## Exercise description:
Drop every picture, then print the rest of the listing exactly as given.

- Opening Delimiter -

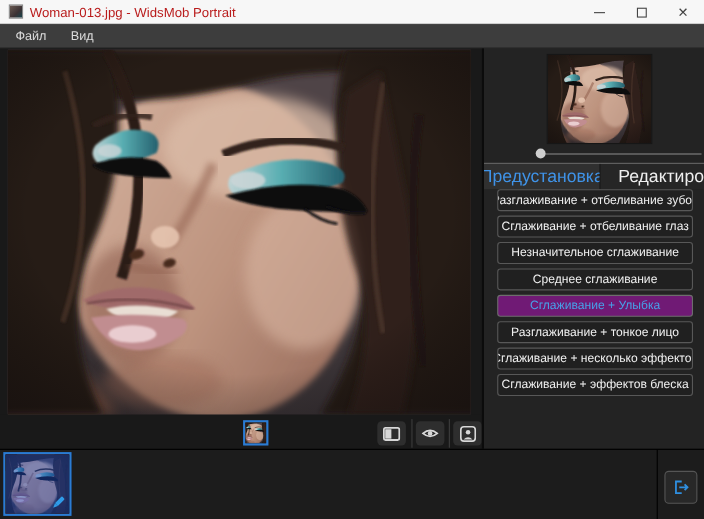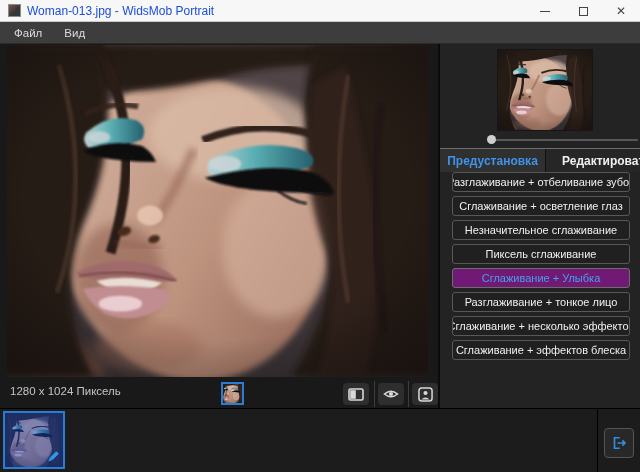"Woman-013.jpg - WidsMob Portrait" .title-text { color: #1d4ed8 -> #b91c1c }
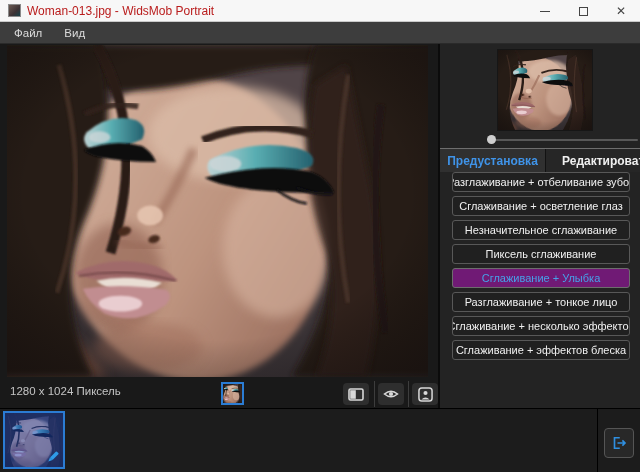"Предустановка" .tab { font-size: 12px -> 16px; font-weight: bold -> normal }
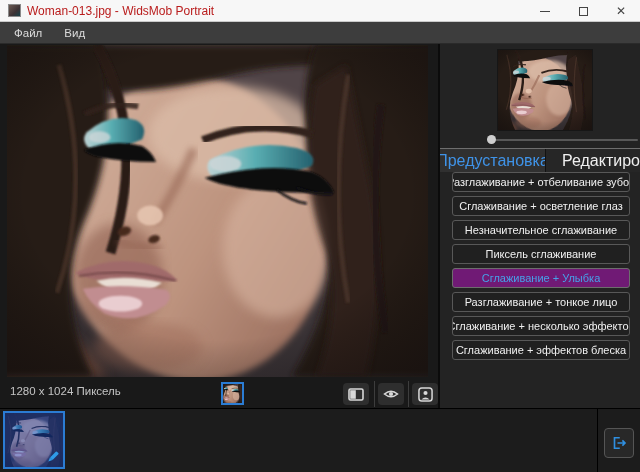"Сглаживание + осветление глаз" div.preset-btn { text: осветление -> отбеливание }
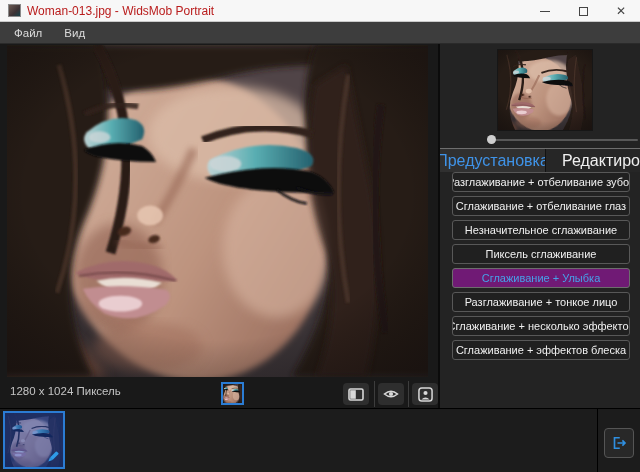"Пиксель сглаживание" div.preset-btn { text: Пиксель -> Среднее }
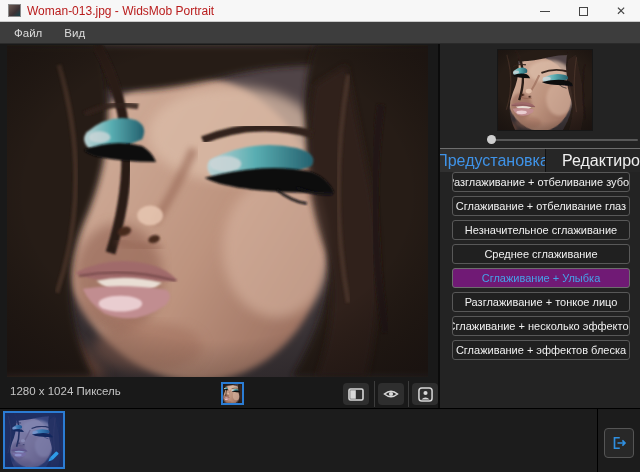"1280 x 1024 Пиксель" div.status-text { html: <div>1280 x 1024 Пиксель</div> -> none }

- Closing Delimiter -

## Response to the exercise:
"Woman-013.jpg - WidsMob Portrait" .title-text { color: #1d4ed8 -> #b91c1c }
"Предустановка" .tab { font-size: 12px -> 16px; font-weight: bold -> normal }
"Сглаживание + осветление глаз" div.preset-btn { text: осветление -> отбеливание }
"Пиксель сглаживание" div.preset-btn { text: Пиксель -> Среднее }
"1280 x 1024 Пиксель" div.status-text { html: <div>1280 x 1024 Пиксель</div> -> none }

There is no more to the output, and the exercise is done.